A Mesa Diretora da Câmara Municipal de Ariquemes decidiu, nesta semana, pelo arquivamento da representação por quebra de decoro parlamentar contra o vereador Lano Matias (Republicanos). A denúncia, que pedia a abertura de um processo político-administrativo visando a cassação do mandato do parlamentar, foi rejeitada sob o argumento de que o denunciante não apresentou elementos probatórios suficientes para sustentar a acusação, neste momento.

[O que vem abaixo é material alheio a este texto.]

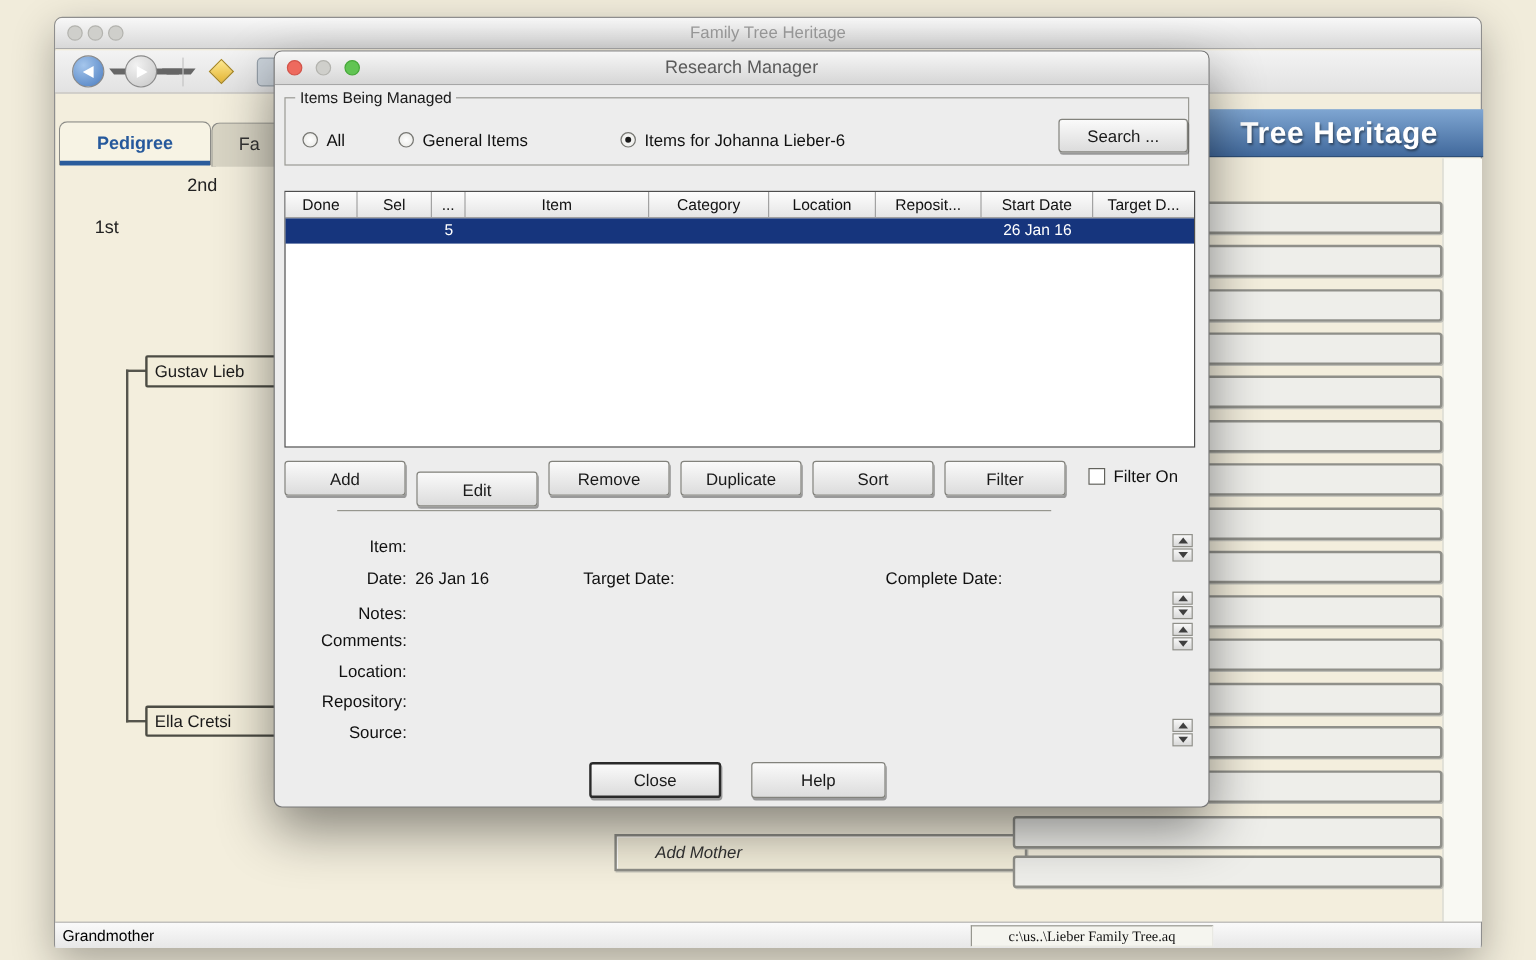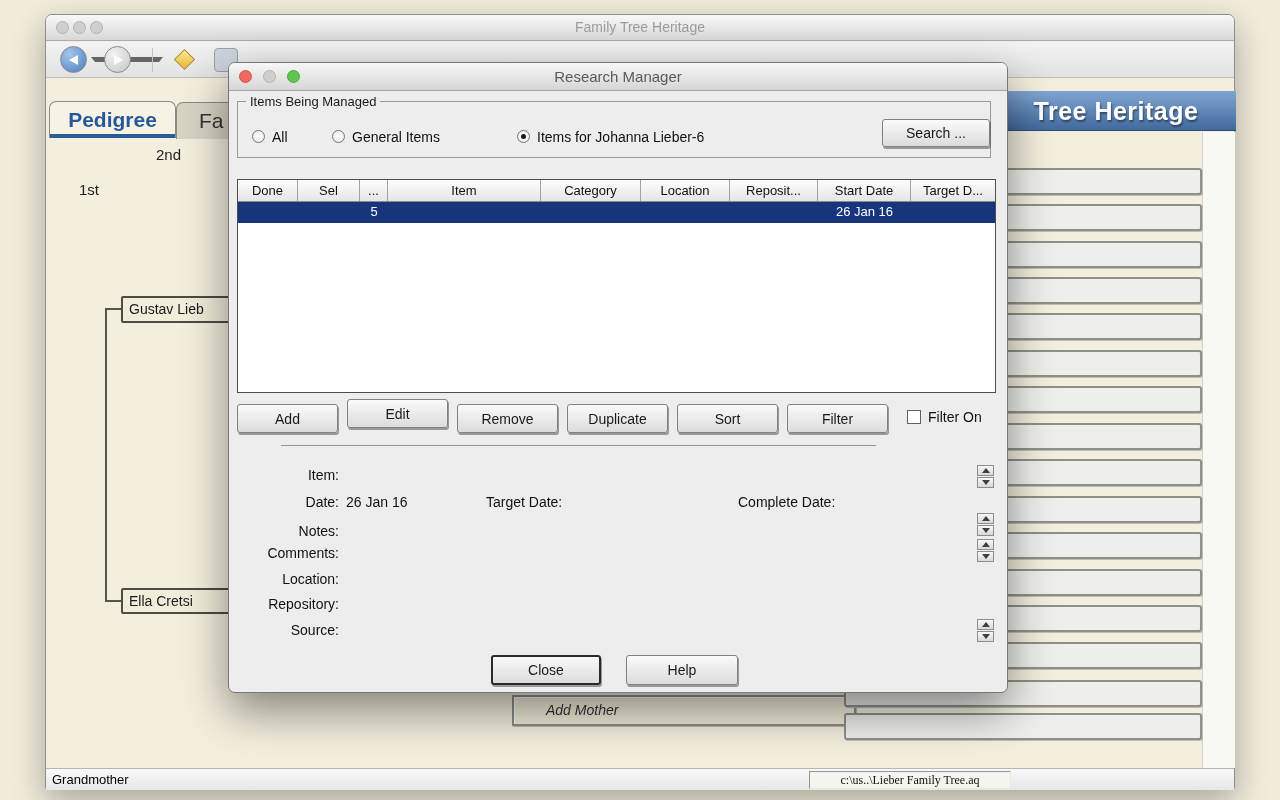--- a/index.html
+++ b/index.html
@@ -82,7 +82,7 @@
   
   .dialog { position:absolute; left:228px; top:42px; width:780px; height:631px; z-index:50;
             background:#ededed; border:1px solid #787878; border-radius:7px;
-            box-shadow:0 18px 45px rgba(0,0,0,.45);margin-top:20px; }
+            box-shadow:0 18px 45px rgba(0,0,0,.45); }
   .dlg-titlebar { position:absolute; left:0; top:0; width:100%; height:28px;
                   background:linear-gradient(#f7f7f7,#d6d6d6); border-bottom:1px solid #a6a6a6;
                   border-radius:6px 6px 0 0; }

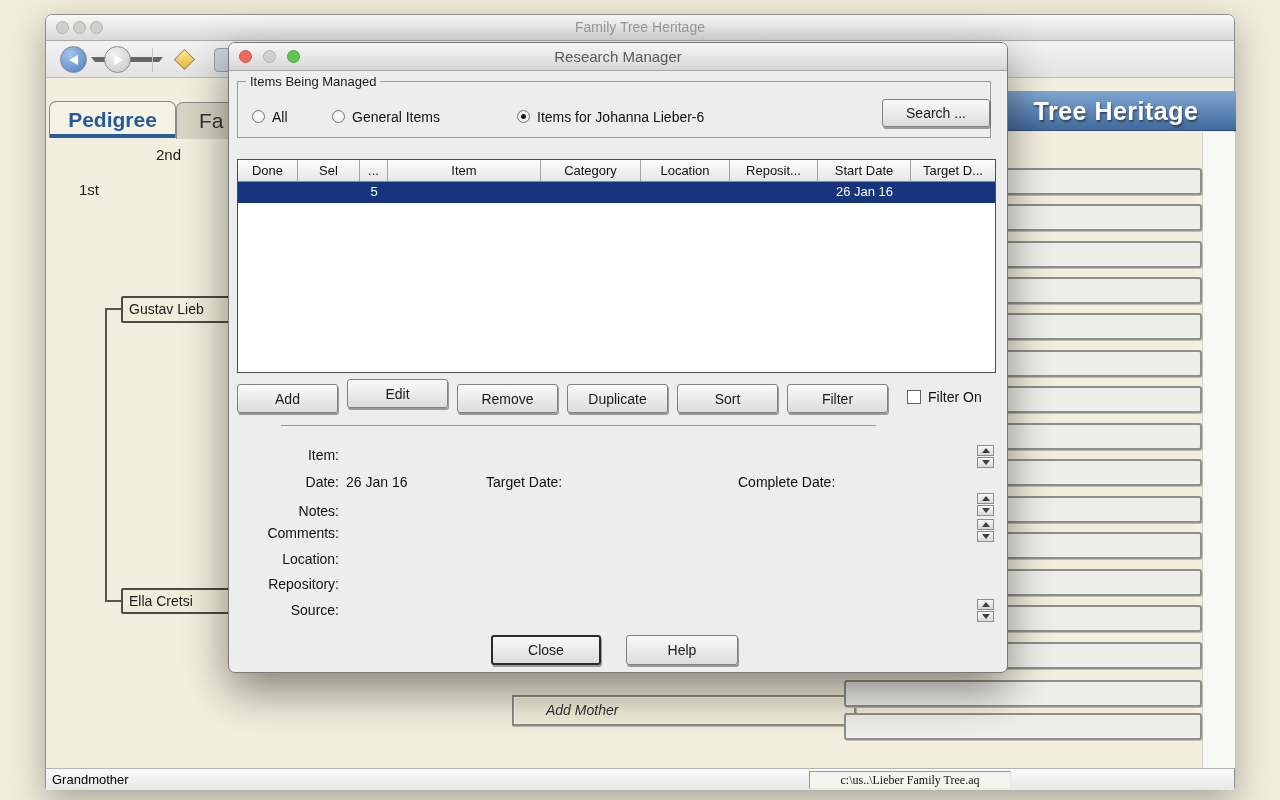--- a/index.html
+++ b/index.html
@@ -41,7 +41,7 @@
 
   
   .tab { position:absolute; height:37px; border:1px solid #8a8a86; border-bottom:none;
-         border-radius:7px 7px 0 0; font-size:21px; line-height:36px; }
+         border-radius:7px 7px 0 0; font-size:15px; line-height:36px; }
   .tab.active { left:3px; top:86px; width:127px; background:#f7f3e4; color:#26599c; font-weight:bold;
                 text-align:center; box-shadow:inset 0 -5px 0 -1px #2a5c9c; }
   .tab.inactive { left:130px; top:87px; width:112px; background:#d8d4c4; color:#333; padding-left:22px; }

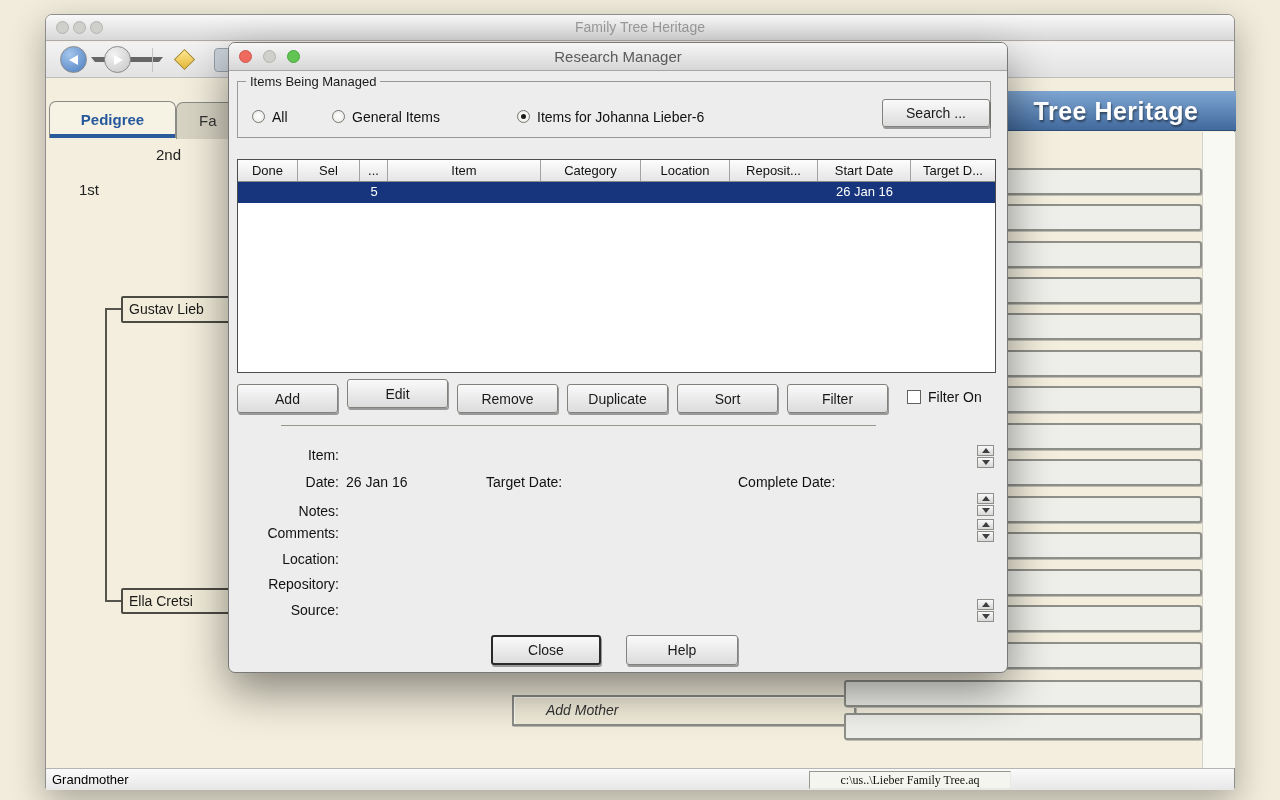--- a/index.html
+++ b/index.html
@@ -251,7 +251,7 @@
   </div>
 
   <button class="btn" style="left:8px;   top:341px; width:101px; height:29px;">Add</button>
-  <button class="btn" style="left:118px; top:336px; width:101px; height:29px;">Edit</button>
+  <button class="btn" style="left:118px; top:350px; width:101px; height:29px;">Edit</button>
   <button class="btn" style="left:228px; top:341px; width:101px; height:29px;">Remove</button>
   <button class="btn" style="left:338px; top:341px; width:101px; height:29px;">Duplicate</button>
   <button class="btn" style="left:448px; top:341px; width:101px; height:29px;">Sort</button>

A representação havia sido protocolada por Ricardo Medeiros, suplente do vereador acusado, fundamentando-se em investigações da 1ª Delegacia de Repressão ao Crime Organizado (DRACO 1). O caso está inserido no contexto da Operação Solo Corrompido, que apura um suposto esquema de corrupção envolvendo a aprovação de projetos de lei em Ariquemes.
O teor da denúncia
Segundo o documento apresentado à Casa de Leis, o vereador Lano Matias estaria sendo investigado por supostamente solicitar a quantia de R$ 80 mil para viabilizar a aprovação de um projeto de lei relacionado à construção do novo cemitério municipal de Ariquemes. Entre os elementos citados por Ricardo Medeiros para embasar o pedido estavam:
- A existência de gravações de áudio que registrariam a suposta negociação;
- O cumprimento de mandados de busca e apreensão realizados pela Polícia Civil, inclusive no gabinete do parlamentar;
- A indicação de outros agentes públicos e particulares envolvidos na investigação.
Fundamentos do arquivamento
Ao analisar o pedido, a Mesa Diretora entendeu que a denúncia carecia de elementos concretos. O principal entrave apontado foi o fato de o inquérito criminal conduzido pela DRACO 1 estar sob sigilo de Justiça.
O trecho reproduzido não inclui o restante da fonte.